EXERCISE GOAL –
Exact copy, pictures excluded: please retype the lines from the start of the material through the line containing "for mpv player", both ends included, and nothing more.

MATERIAL FOR THIS TASK –
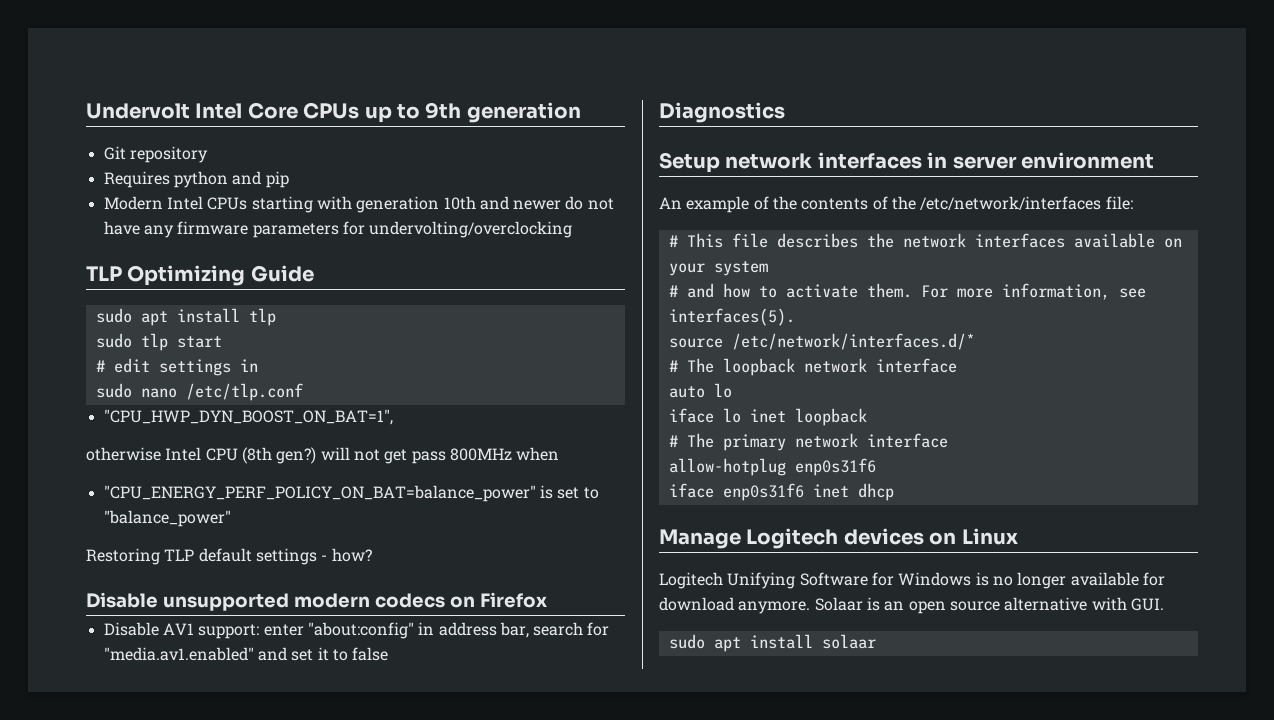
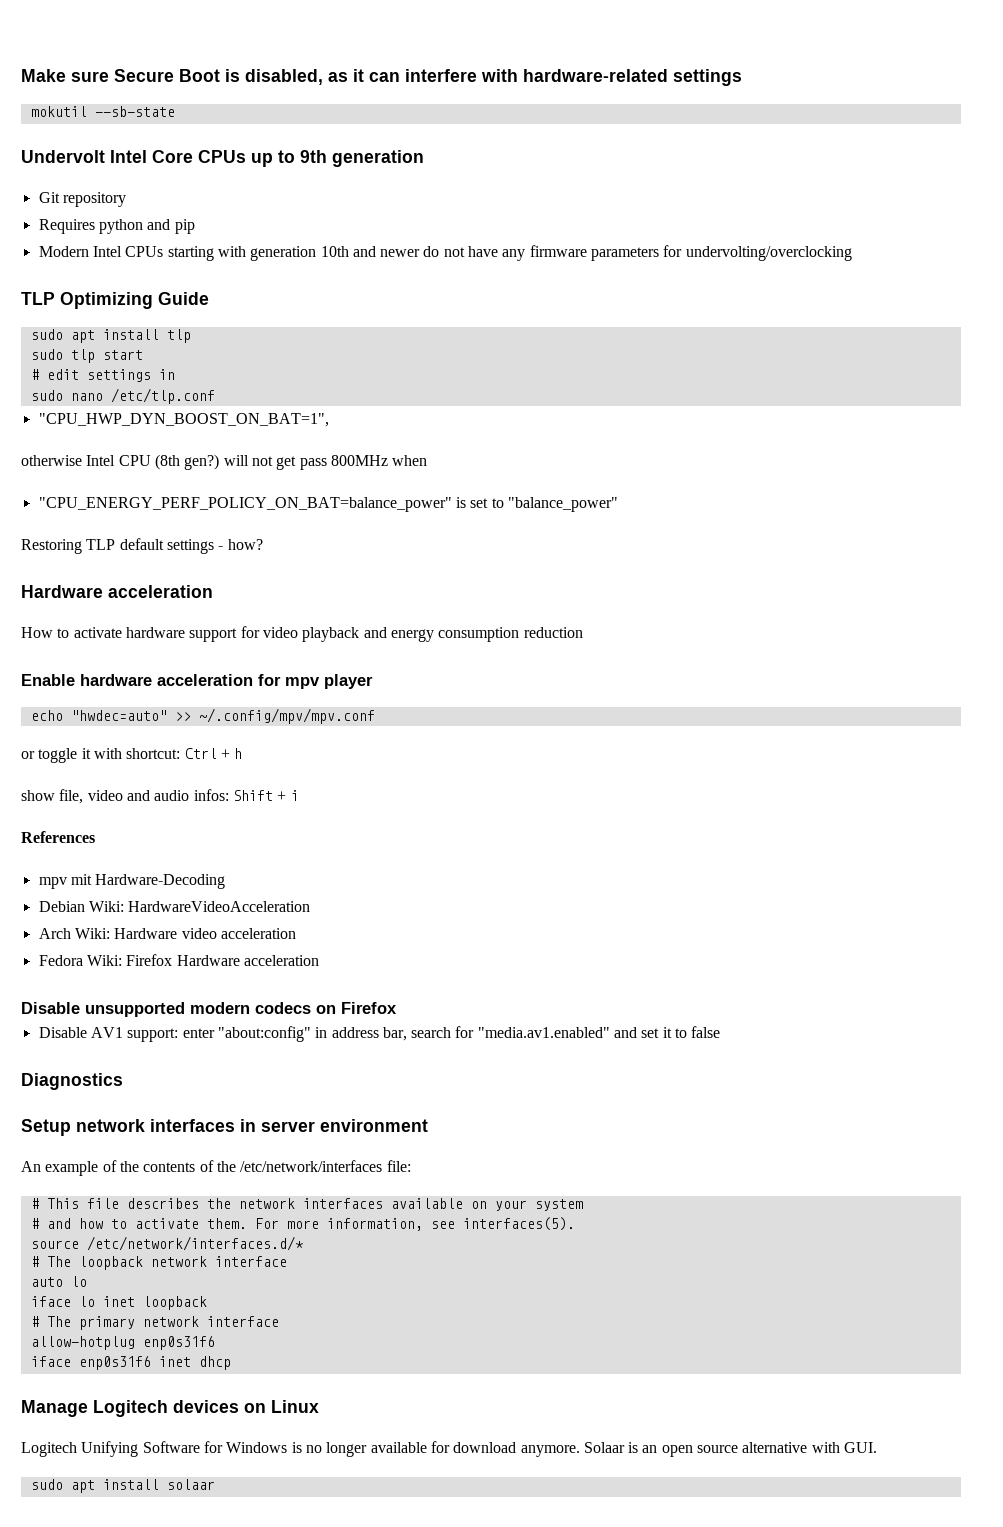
+ Make sure Secure Boot is disabled, as it can interfere with hardware-related settings
+ mokutil --sb-state
  Restoring TLP default settings - how?
+ Hardware acceleration
+ How to activate hardware support for video playback and energy consumption reduction
+ Enable hardware acceleration for mpv player
+ echo "hwdec=auto" >> ~/.config/mpv/mpv.conf
+ or toggle it with shortcut: Ctrl + h
+ show file, video and audio infos: Shift + i
+ References
+ mpv mit Hardware-Decoding
+ Debian Wiki: HardwareVideoAcceleration
+ Arch Wiki: Hardware video acceleration
+ Fedora Wiki: Firefox Hardware acceleration

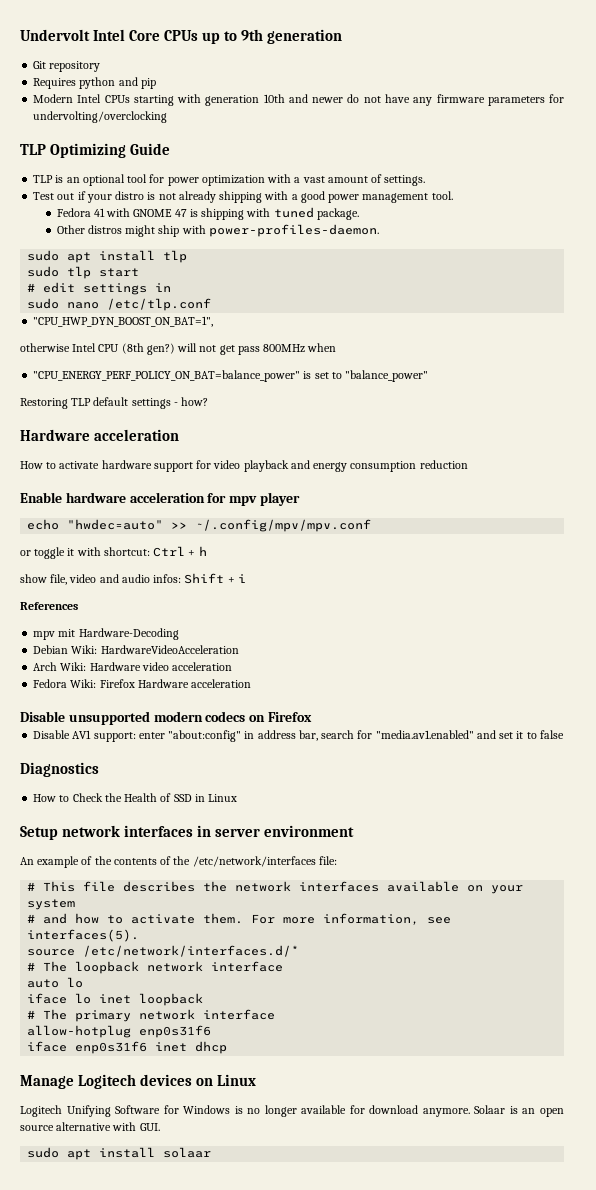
- Make sure Secure Boot is disabled, as it can interfere with hardware-related settings
- mokutil --sb-state
+ TLP is an optional tool for power optimization with a vast amount of settings.
+ Test out if your distro is not already shipping with a good power management tool.
+ Fedora 41 with GNOME 47 is shipping with tuned package.
+ Other distros might ship with power-profiles-daemon.
+ How to Check the Health of SSD in Linux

EXERCISE OUTPUT –
+ Make sure Secure Boot is disabled, as it can interfere with hardware-related settings
+ mokutil --sb-state
  Restoring TLP default settings - how?
+ Hardware acceleration
+ How to activate hardware support for video playback and energy consumption reduction
+ Enable hardware acceleration for mpv player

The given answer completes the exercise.